Review: Portrait of a Lady on Fire

Artist Marianne arrives at a remote chateau on an island off of Brittany, where she’s to paint a portrait for an aristocrat’s daughter to send to a potential husband. A previous portraitist failed to complete the commission due to his subject’s recalcitrance. Marianne is tasked with acting as young Héloïse’s companion, while painting in secret at night.

Héloïse, freshly sprung from the convent, has lived her life repressed in every way. Her home is barren of books (she demands to read the one book Marianne has brought with her) or music (a harpsichord is covered and hidden away in an unused room). At her first opportunity to take a walk outdoors, she runs the edge of the same cliff where her sister recently jumped to her death. When her panicked companion catches up to her, Heloise says, “I’ve dreamt of that for years.”

“Dying?” asks Marianne.

“Running.” Héloïse answers.

She is resentful that she is expected to act as a substitute for her sister’s arranged marriage. Marianne asks Héloïse if she is sad about her circumstances. “No, angry,” is the young woman’s answer.

It’s inevitable that these two young women, living in isolation except for a young maid, grow close. What’s more, Marianne’s honesty with the younger woman, admitting that she, as an artist who will assume her father’s business one day, cannot understand the prison of privilege that Héloïse endures. She also confesses to the surreptitious mission she’s been hired to execute  It’s the first time the younger woman has been treated as an equal. So it’s not entirely surprising when the two young women’s isolation and intimacy grow into a physical passion.

The difficulty of writing about an artist is that she is more about looking than talking. Long scenes of the two women gazing at one another convey the seductive pull of truly being seen by someone. A scene of local women’s gathering one evening is a turning point. Aroused by the group’s singing and dancing by firelight, a slow burn becomes a conflagration, and that night, Marianne and Héloïse make love.

But this love story has no happy ending. Héloïse’s mother returns from her travels, Marianne completes the portrait, and Héloïse is married off to her suitor.

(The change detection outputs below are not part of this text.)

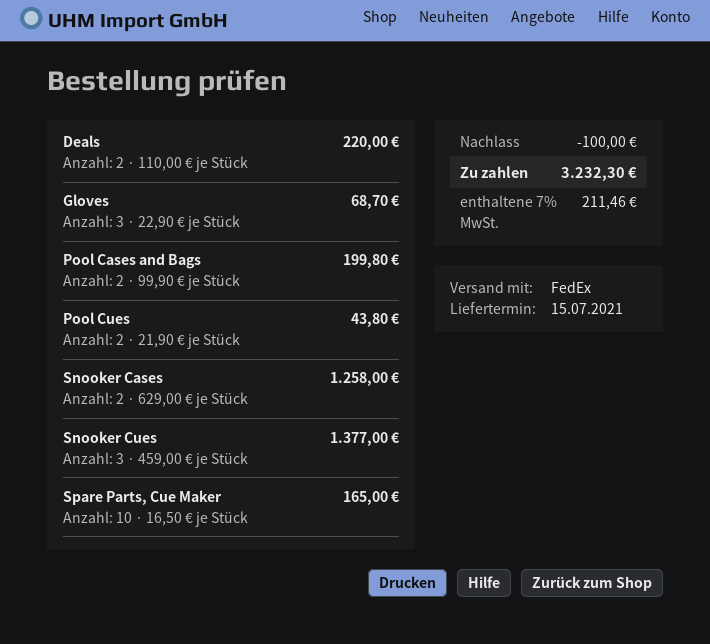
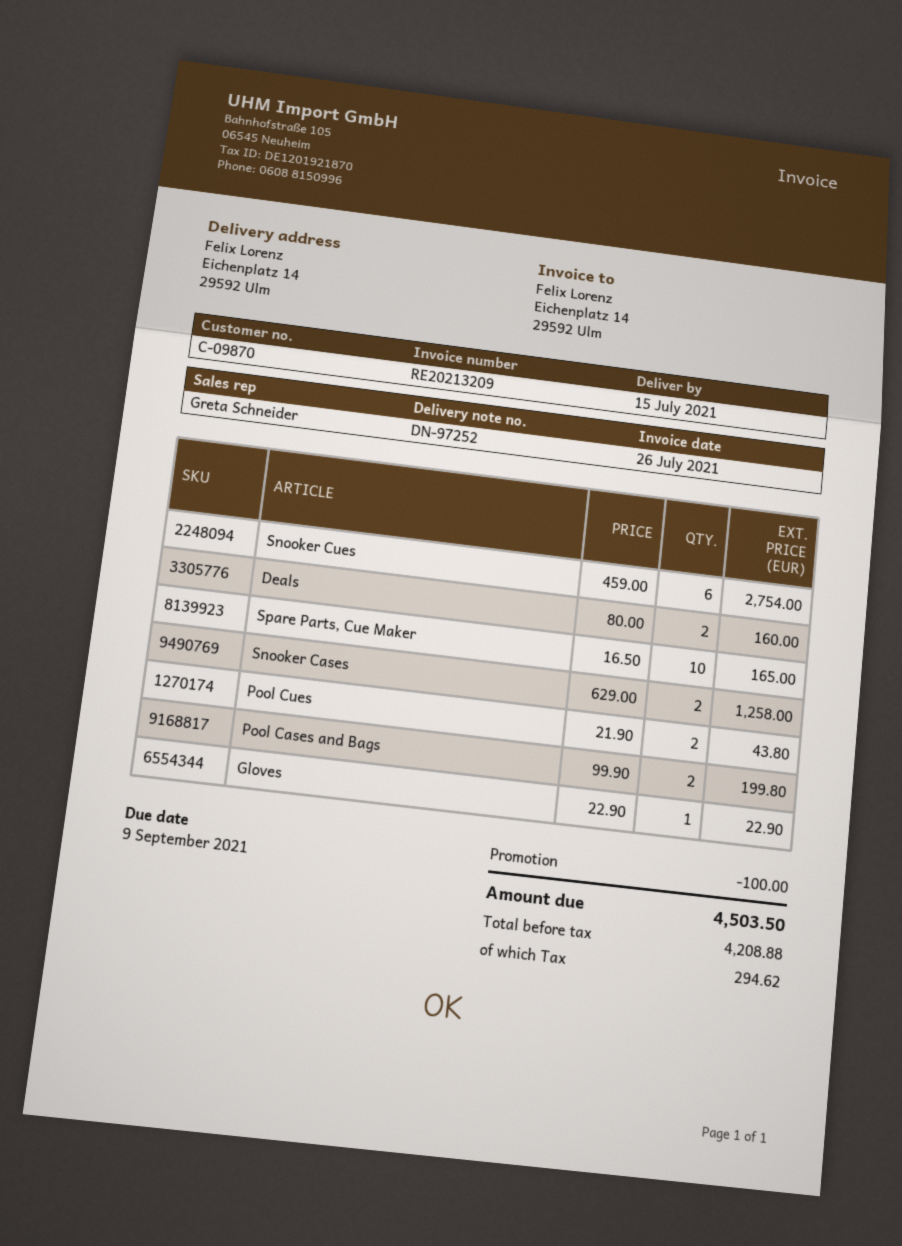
Deals: 2 x 110.00 = 220.00 -> 2 x 80.00 = 160.00
Gloves: 3 x 22.90 = 68.70 -> 1 x 22.90 = 22.90
Snooker Cues: 3 x 459.00 = 1377.00 -> 6 x 459.00 = 2754.00
tax: 211.46 -> 294.62
total: 3232.30 -> 4503.50

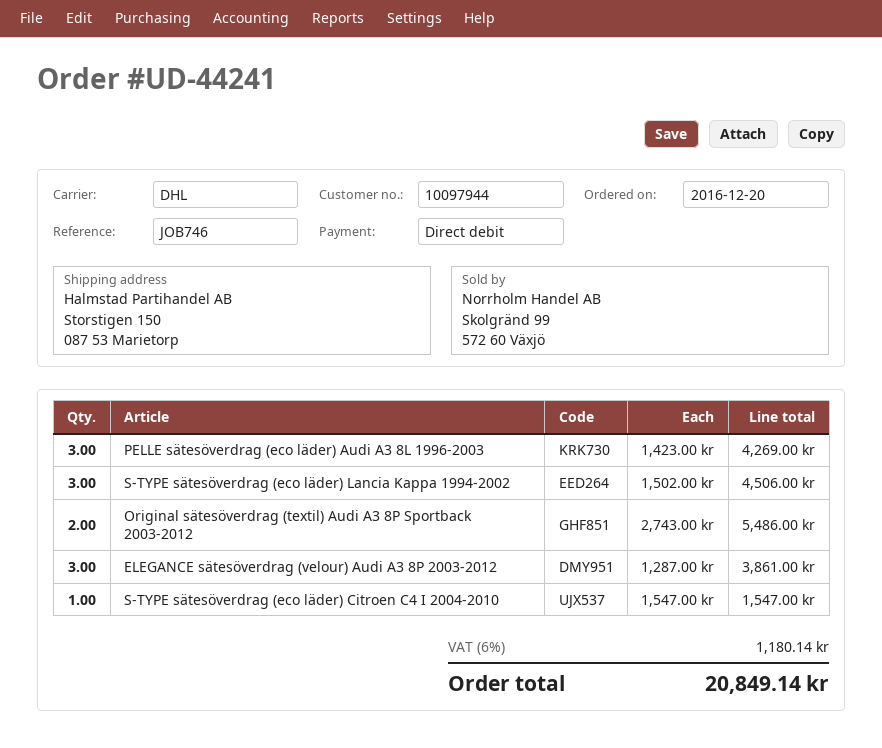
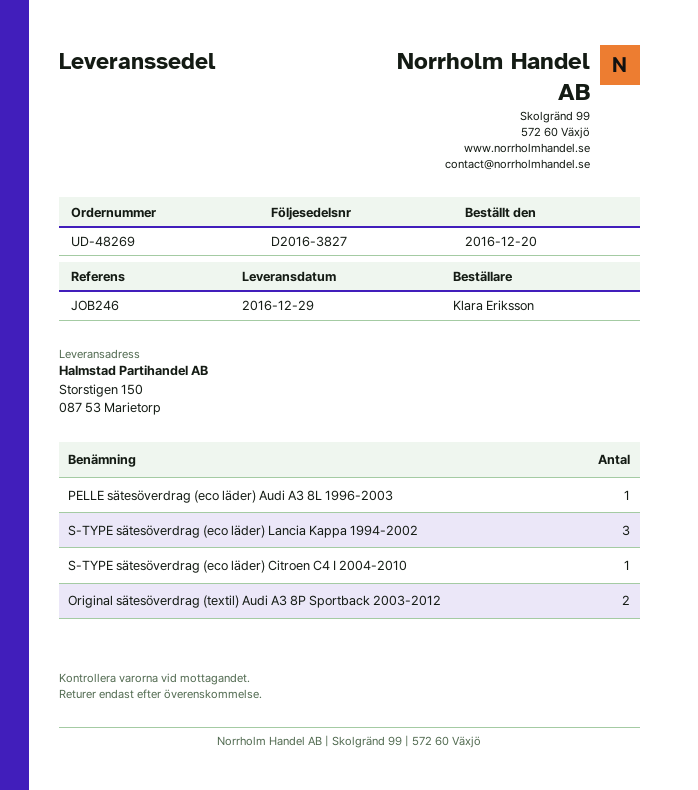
order number: UD-44241 -> UD-48269
reference: JOB746 -> JOB246
PELLE sätesöverdrag (eco läder) Audi A3 8L 1996-2003: 3 -> 1
ELEGANCE sätesöverdrag (velour) Audi A3 8P 2003-2012: 3 -> none

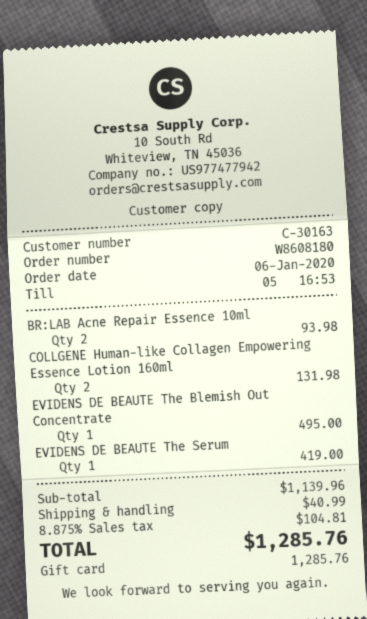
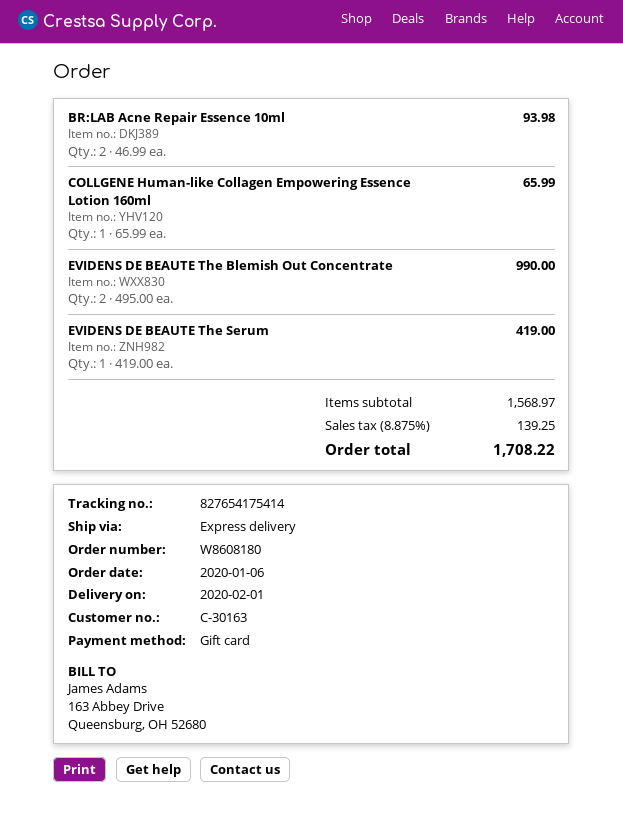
COLLGENE Human-like Collagen Empowering Essence Lotion 160ml: 2 for 131.98 -> 1 for 65.99
EVIDENS DE BEAUTE The Blemish Out Concentrate: 1 for 495.00 -> 2 for 990.00
subtotal: 1139.96 -> 1568.97
shipping: 40.99 -> none
tax: 8.875% = 104.81 -> 8.875% = 139.25
total: 1285.76 -> 1708.22

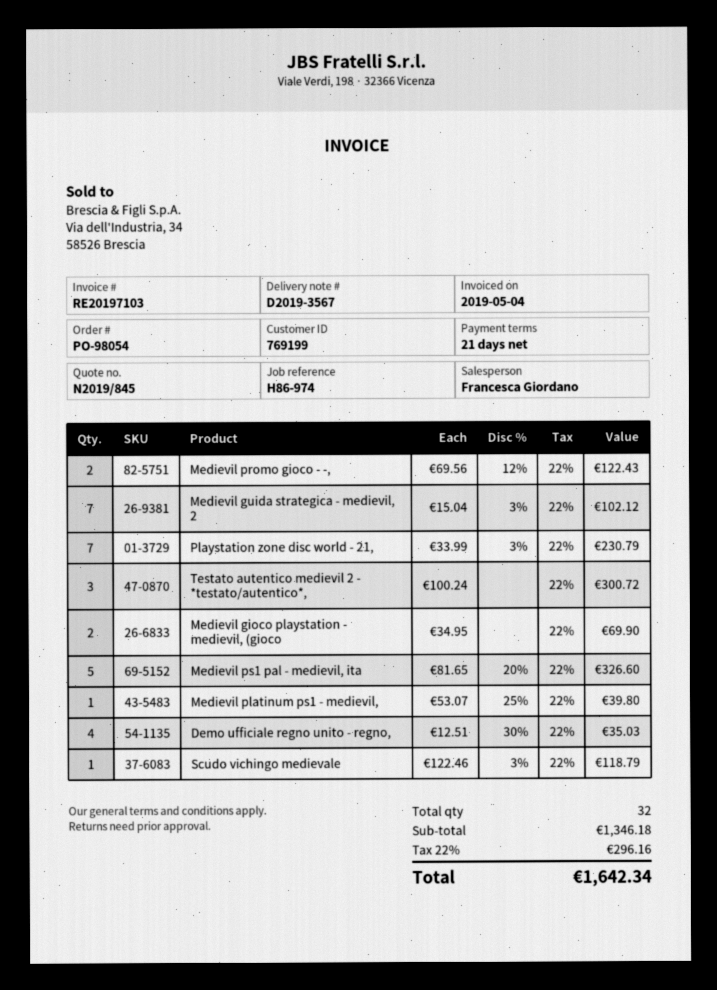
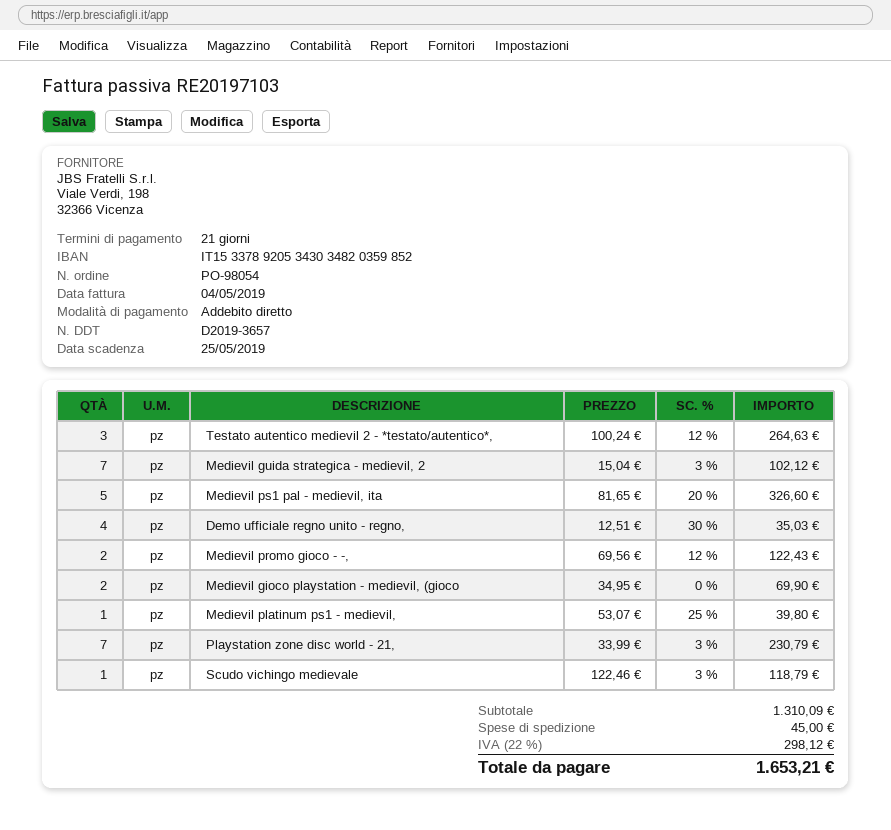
delivery note number: D2019-3567 -> D2019-3657
Testato autentico medievil 2 - *testato/autentico*,: 3 x 100.24 = 300.72 -> 3 x 100.24 - 12% = 264.63
subtotal: 1346.18 -> 1310.09
shipping: none -> 45.00
tax: 22% = 296.16 -> 22% = 298.12
total: 1642.34 -> 1653.21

Some scenes evoke the world as women might like it to be. Marianne’s portraits do not resemble the style of the late 18th century. (Although her contribution to the Paris salon depicts the myth of Eurydice, typical of the accepted salon style.) Rather, they look forward to an era a century later, when portraits were less idealized and conveyed a subject’s interior life. And, in the film’s fantasy world, women attend the symphony alone, without escort or chaperone, sans wrap or reticule.

I wonder why the title of this film, Portrait de la jeune fille en feu, is mistranslated as Portrait of a Lady on Fire. Neither of the two main characters is a lady in age or status. Portrait of a Young Girl on Fire, the correct translation of the French title, perfectly describes Héloïse, a young, sheltered woman whose repression and rage make for a combustible combination.